Nature of business and location
Crayon Group Holding AS is the holding and parent company of the Crayon Group, headquartered in Oslo, Norway.
The Crayon Group focuses on two primary business areas: Licensing and Consultancy. Licensing sells to and supports large and medium-sized clients with their procurement and utilization of software licenses. SAM represents the core business area for Licensing. SAM is a business process designed to optimize clients' licensing costs, reduce risk attached to ownership of software, and secure compliance. The Group's clients are characterized by complex licensing arrangements where Crayon, as a trusted advisor, assists in securing optimally structured commercial agreements that comply
with relevant framework conditions. Consultancy provides IT consultancy services, primarily to large and medium-sized businesses.
The Crayon Group adopts a defined growth strategy based on a focus on profitable organic growth and strategic acquisitions in order to reinforce existing business areas.
At the reporting date, the Group comprised of Crayon Group Holding AS and the subsidiaries Crayon Group AS, Crayon AS, Crayon AB, Crayon A/S, Ellekær 9 A/S, Crayon OY, Crayon Iceland ehf, ICE Distribution hf, Crayon Global Services GmBh, Crayon GmBh, Crayon Middle East, Crayon France SAS, Crayon Ltd., Inmeta Consulting AS, Esito AS, MAP License AS, Fast Ltd, Crayon B.V., Crayon Austria, Crayon Spain, Crayon Portugal, Crayon Malaysia, Crayon Pte. Ltd., Crayon India and Kryptos Networks Pvt Ltd.
Financial results
In the year under review, the Group posted sales of NOK 3,732 million, EBITDA adjusted for nonrecurring expenses of NOK 141.8 million, and a net loss before tax of NOK 5.5 million. The Group made significant investments in growth during the reporting period, which adversely impacted EBITDA over the short term. Significant investments were made in the organization and in further internationalization of the Group during the year. The Group has performed in line with the business development plans.
| Key figures (MNOK) |
2014 | 2013 | 2012 |
|---|---|---|---|
| Operating income |
3,731.8 | 3,045.3 | 2,046.7 |
| Gross profit | 826.3 | 776.3 | 593.9 |
| EBITDA* | 141.8 | 157.3 | 101.9 |
*Adjusted for non-recurring expenses
The Group's cash flow from operating activities came in at NOK 163.8 million (116 percent of EBITDA). A significant portion of the Group's balance sheet comprises of goodwill arising from the acquisition of the Inmeta Crayon Group, A Gain A/S and FAST Ltd. Impairment tests have been carried out where the risk of impairment losses was deemed to be low.
To continue to grow its presence in India, the Group acquired 80% of the shares of Kryptos Networks Pyt Ltd. in February 2014. Kryptos has fuelled the company's entrance to India via a solid commercial base, highly skilled and dedicated staff in addition to deep vendor relationships.
In July 2014, Crayon Group Holding AS successfully issued a NOK 650 million bond issue (initial loan amount) with a potential tap issue of up to NOK 350m, with maturity in July 2017. The bond is to be repaid in full at the maturity date.
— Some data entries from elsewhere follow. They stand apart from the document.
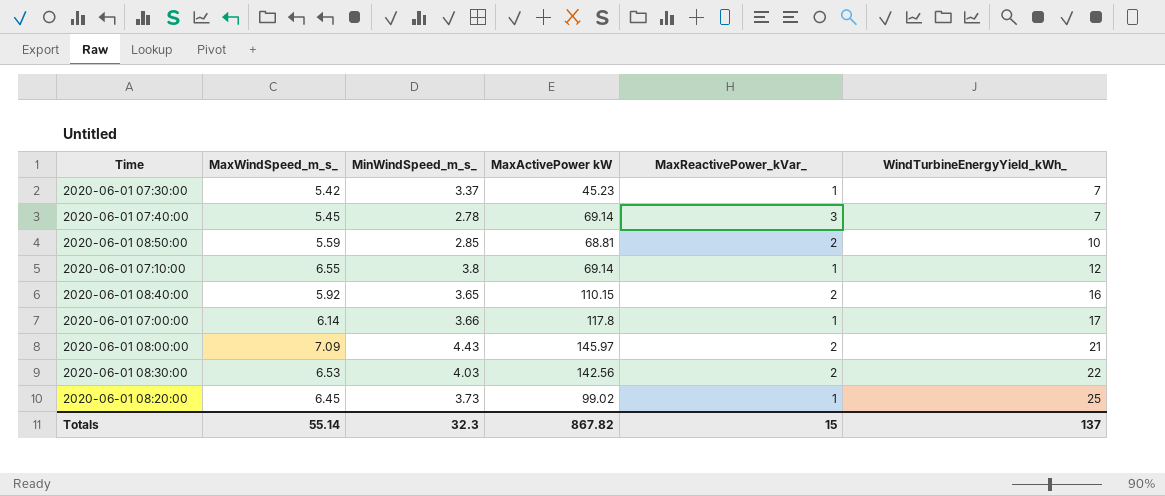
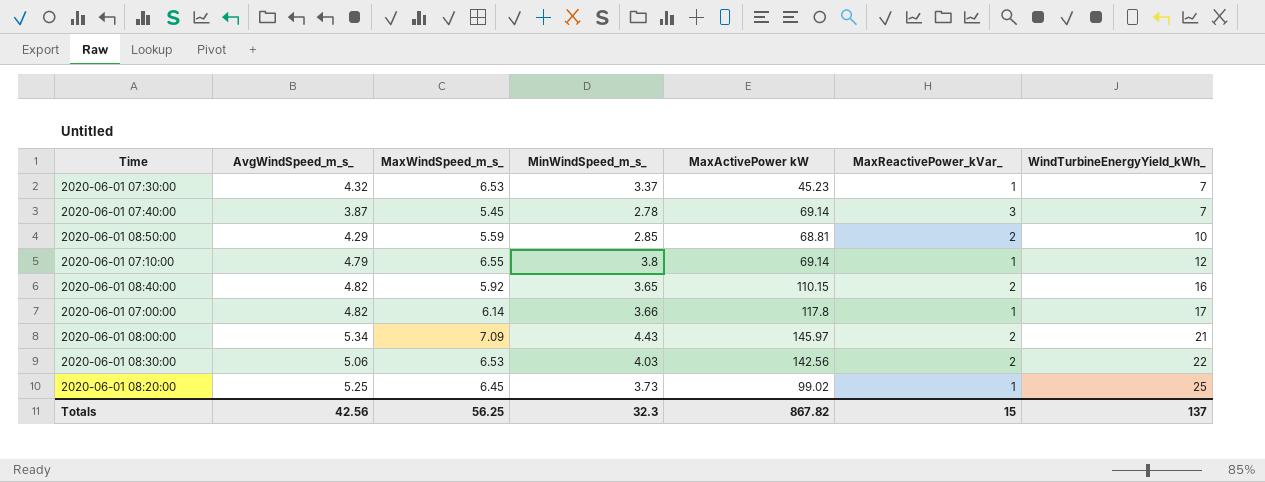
column AvgWindSpeed_m_s_ | position: none -> 2
2020-06-01 07:30:00 | MaxWindSpeed_m_s_: 5.42 -> 6.53
Totals | MaxWindSpeed_m_s_: 55.14 -> 56.25

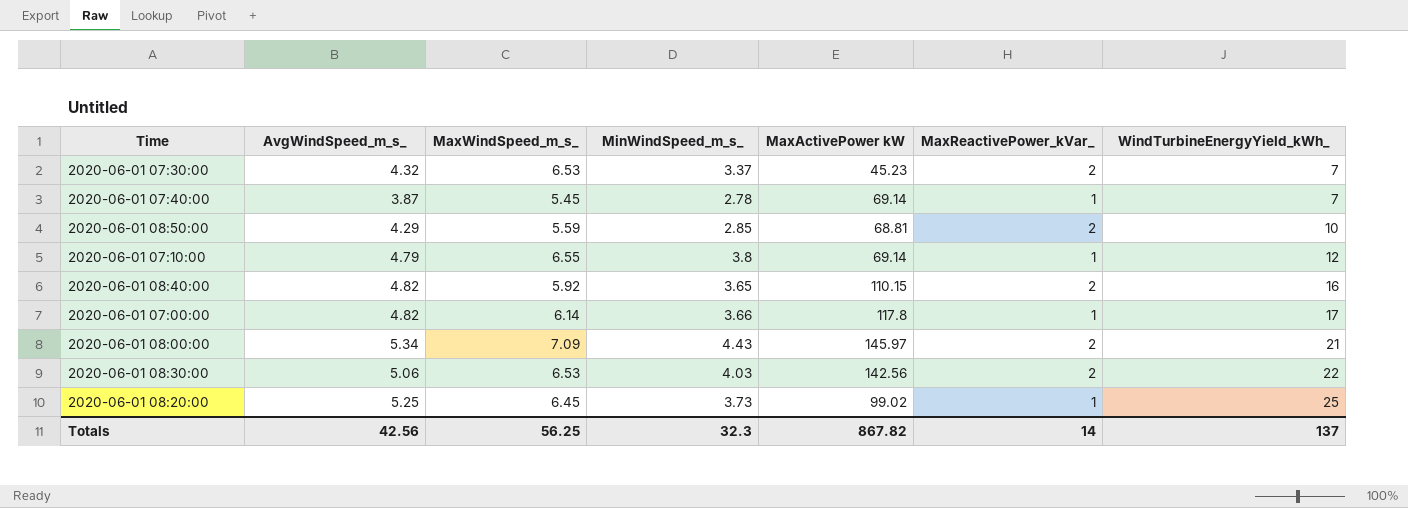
2020-06-01 07:30:00 | MaxReactivePower_kVar_: 1 -> 2
2020-06-01 07:40:00 | MaxReactivePower_kVar_: 3 -> 1
Totals | MaxReactivePower_kVar_: 15 -> 14

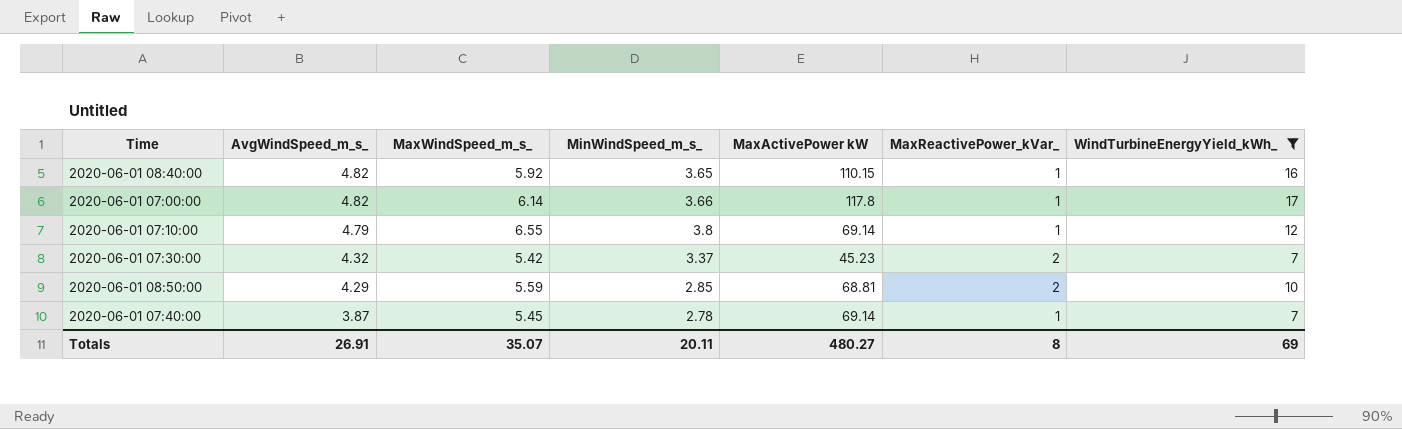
filter: none -> WindTurbineEnergyYield_kWh_ <= 17
row order: WindTurbineEnergyYield_kWh_ ascending -> AvgWindSpeed_m_s_ descending
2020-06-01 08:40:00 | MaxReactivePower_kVar_: 2 -> 1
2020-06-01 07:30:00 | MaxWindSpeed_m_s_: 6.53 -> 5.42
Totals | AvgWindSpeed_m_s_: 42.56 -> 26.91
Totals | MaxWindSpeed_m_s_: 56.25 -> 35.07
Totals | MinWindSpeed_m_s_: 32.3 -> 20.11
Totals | MaxActivePower kW: 867.82 -> 480.27
Totals | MaxReactivePower_kVar_: 14 -> 8
Totals | WindTurbineEnergyYield_kWh_: 137 -> 69

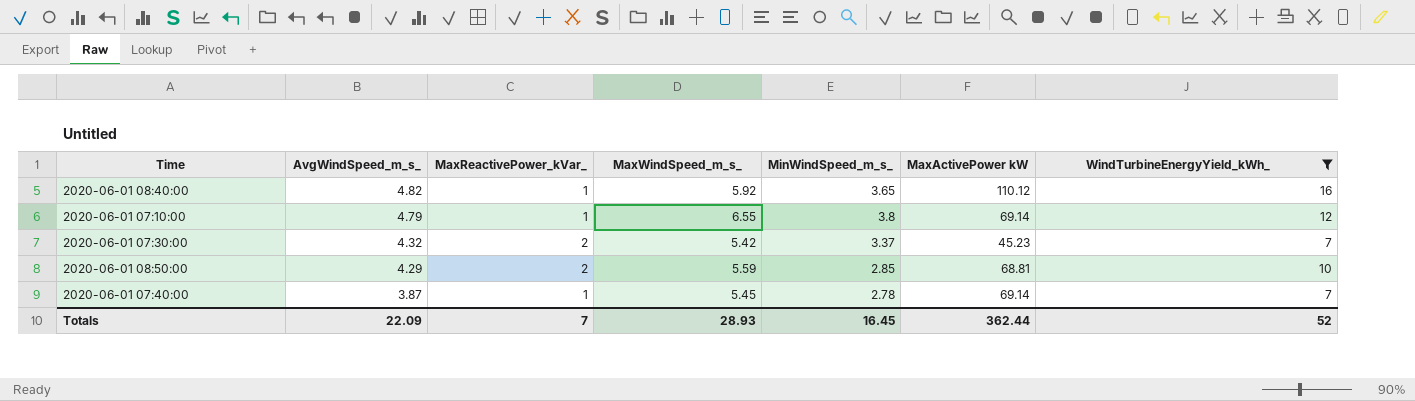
column MaxReactivePower_kVar_ | position: 6 -> 3
row 2020-06-01 07:00:00: 4.82 | 6.14 | 3.66 | 117.8 | 1 | 17 -> none
2020-06-01 08:40:00 | MaxActivePower kW: 110.15 -> 110.12
Totals | AvgWindSpeed_m_s_: 26.91 -> 22.09
Totals | MaxReactivePower_kVar_: 8 -> 7
Totals | MaxWindSpeed_m_s_: 35.07 -> 28.93
Totals | MinWindSpeed_m_s_: 20.11 -> 16.45
Totals | MaxActivePower kW: 480.27 -> 362.44
Totals | WindTurbineEnergyYield_kWh_: 69 -> 52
Interest is set quarterly at 3 month NIBOR + 500bps. As of December 31, 2014, 3 month NIBOR was 1.63%. The proceeds from the initial loan amount were used for refinancing and for general corporate purposes. The proceeds from any tap issue shall be used for permitted acquisitions and for general corporate purposes of the Group. The bond was listed on Oslo Stock Exchange on December 22, 2014, and a complete listing prospectus is available at the Group's online web portal.
In the opinion of the Board, the annual financial statements provide a true and fair view of the Group's financial position at the end of the year. The Board is satisfied with the growth in profitability and the Group's robust cash flow. The Board deems the Group's liquidity and financing to be satisfactory. At the end of the year, the Group's cash and cash equivalents totaled NOK 296.9 million. Based on the annual financial statements and the Group's improving performance, the Board has established a basis for the Group to continue as a going concern.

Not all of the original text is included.